Data supplied Block Start

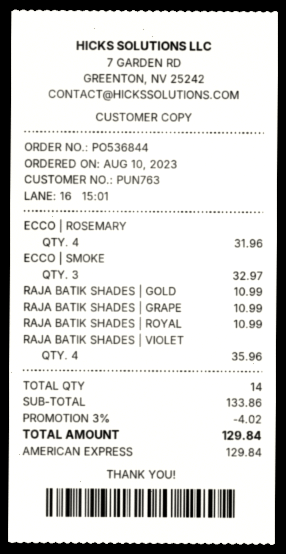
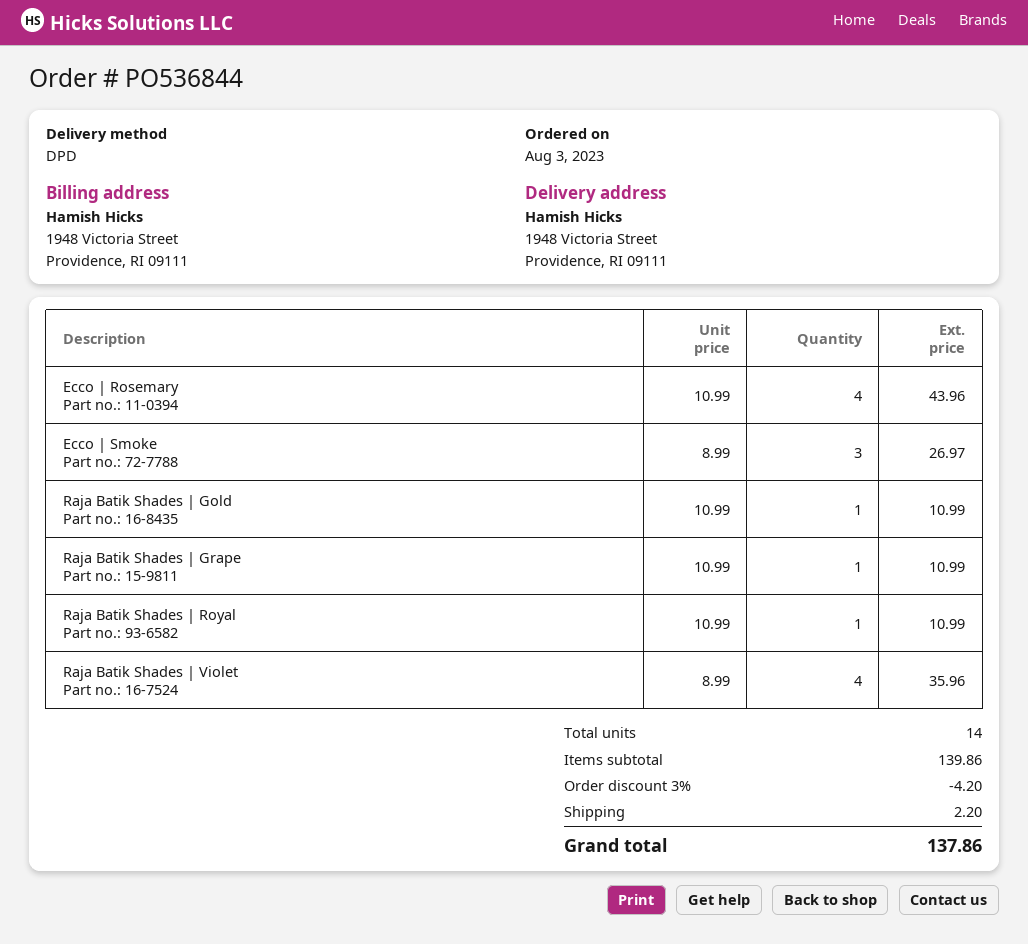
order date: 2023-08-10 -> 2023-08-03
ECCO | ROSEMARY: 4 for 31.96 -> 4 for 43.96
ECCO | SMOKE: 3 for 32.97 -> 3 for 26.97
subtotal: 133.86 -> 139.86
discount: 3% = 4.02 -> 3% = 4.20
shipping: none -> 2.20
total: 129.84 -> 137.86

Data supplied Block End

> What is expected: Whatever lies between the line containing "discount: 3% = 4.02 -> 3% = 4.20" and the final line above, both included, must be returned exactly.

> Reply:
discount: 3% = 4.02 -> 3% = 4.20
shipping: none -> 2.20
total: 129.84 -> 137.86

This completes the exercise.